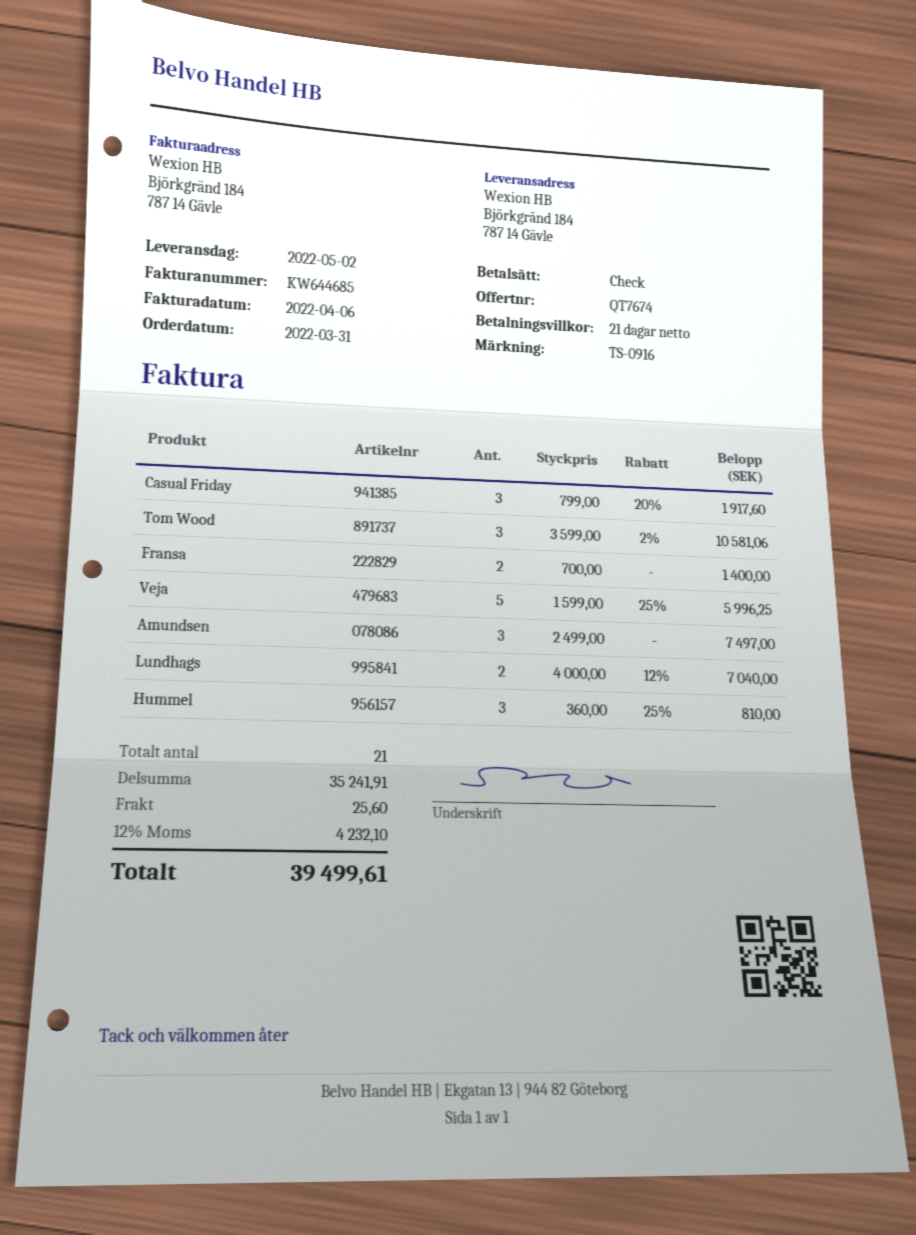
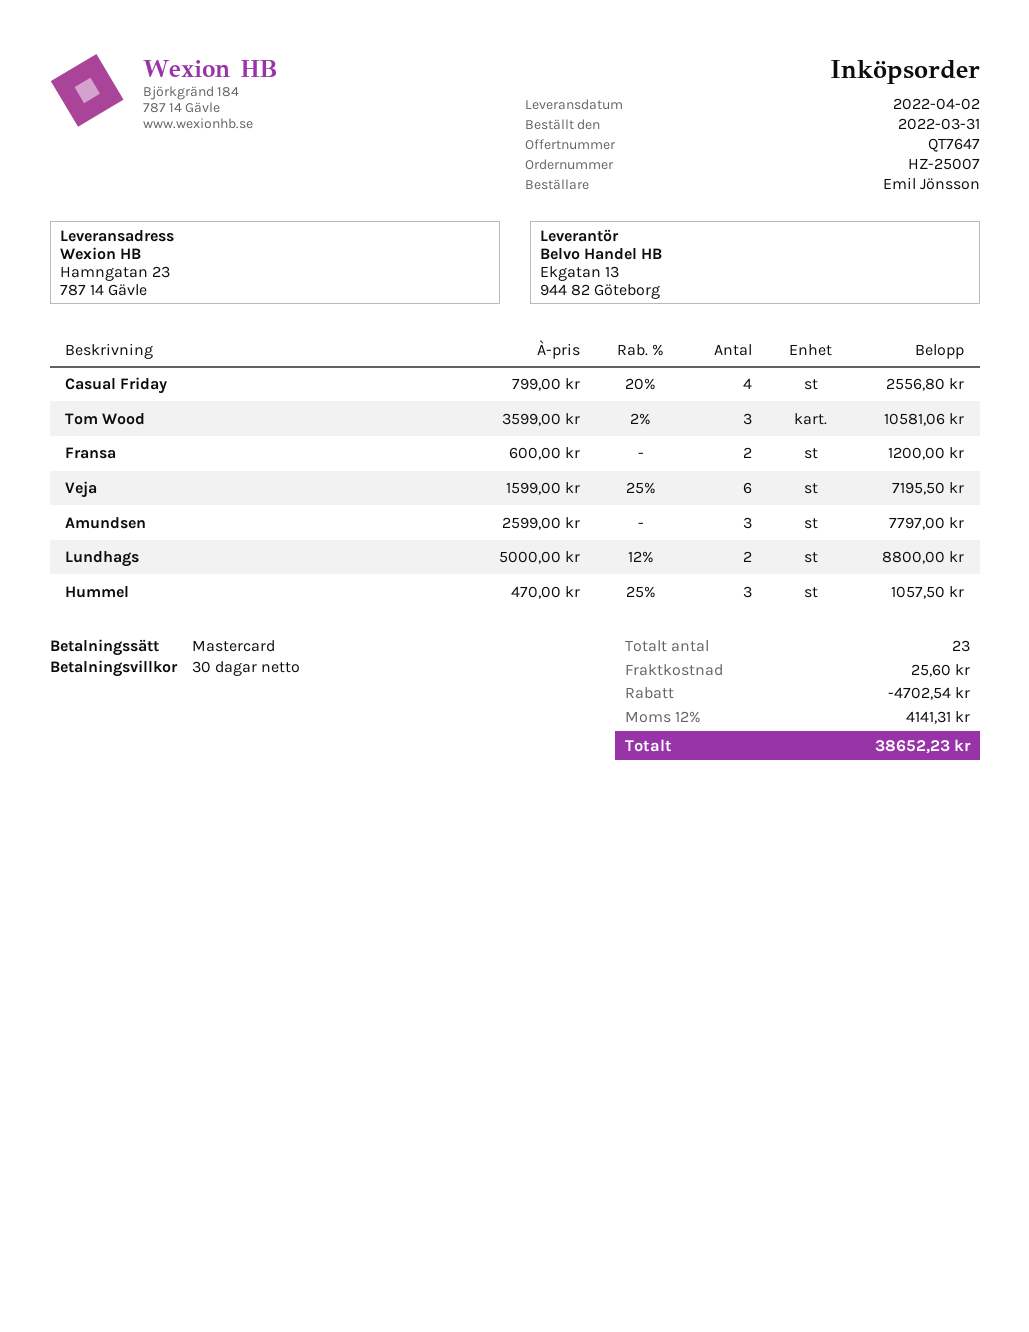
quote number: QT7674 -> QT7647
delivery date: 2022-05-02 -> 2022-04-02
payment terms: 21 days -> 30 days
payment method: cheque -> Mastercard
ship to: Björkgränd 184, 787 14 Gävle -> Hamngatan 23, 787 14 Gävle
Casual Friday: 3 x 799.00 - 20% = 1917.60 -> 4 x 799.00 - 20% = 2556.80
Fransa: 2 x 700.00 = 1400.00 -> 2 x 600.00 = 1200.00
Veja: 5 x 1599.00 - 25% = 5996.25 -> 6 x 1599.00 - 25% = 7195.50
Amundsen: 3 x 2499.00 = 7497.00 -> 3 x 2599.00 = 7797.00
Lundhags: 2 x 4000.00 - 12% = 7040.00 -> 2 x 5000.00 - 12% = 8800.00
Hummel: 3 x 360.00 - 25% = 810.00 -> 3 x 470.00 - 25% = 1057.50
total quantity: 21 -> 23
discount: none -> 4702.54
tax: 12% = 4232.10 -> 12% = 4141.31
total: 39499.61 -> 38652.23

* [Aim of the exercise] Please write out all the entries above exactly, but leave out the pictures.

* [Exercise answer]
quote number: QT7674 -> QT7647
delivery date: 2022-05-02 -> 2022-04-02
payment terms: 21 days -> 30 days
payment method: cheque -> Mastercard
ship to: Björkgränd 184, 787 14 Gävle -> Hamngatan 23, 787 14 Gävle
Casual Friday: 3 x 799.00 - 20% = 1917.60 -> 4 x 799.00 - 20% = 2556.80
Fransa: 2 x 700.00 = 1400.00 -> 2 x 600.00 = 1200.00
Veja: 5 x 1599.00 - 25% = 5996.25 -> 6 x 1599.00 - 25% = 7195.50
Amundsen: 3 x 2499.00 = 7497.00 -> 3 x 2599.00 = 7797.00
Lundhags: 2 x 4000.00 - 12% = 7040.00 -> 2 x 5000.00 - 12% = 8800.00
Hummel: 3 x 360.00 - 25% = 810.00 -> 3 x 470.00 - 25% = 1057.50
total quantity: 21 -> 23
discount: none -> 4702.54
tax: 12% = 4232.10 -> 12% = 4141.31
total: 39499.61 -> 38652.23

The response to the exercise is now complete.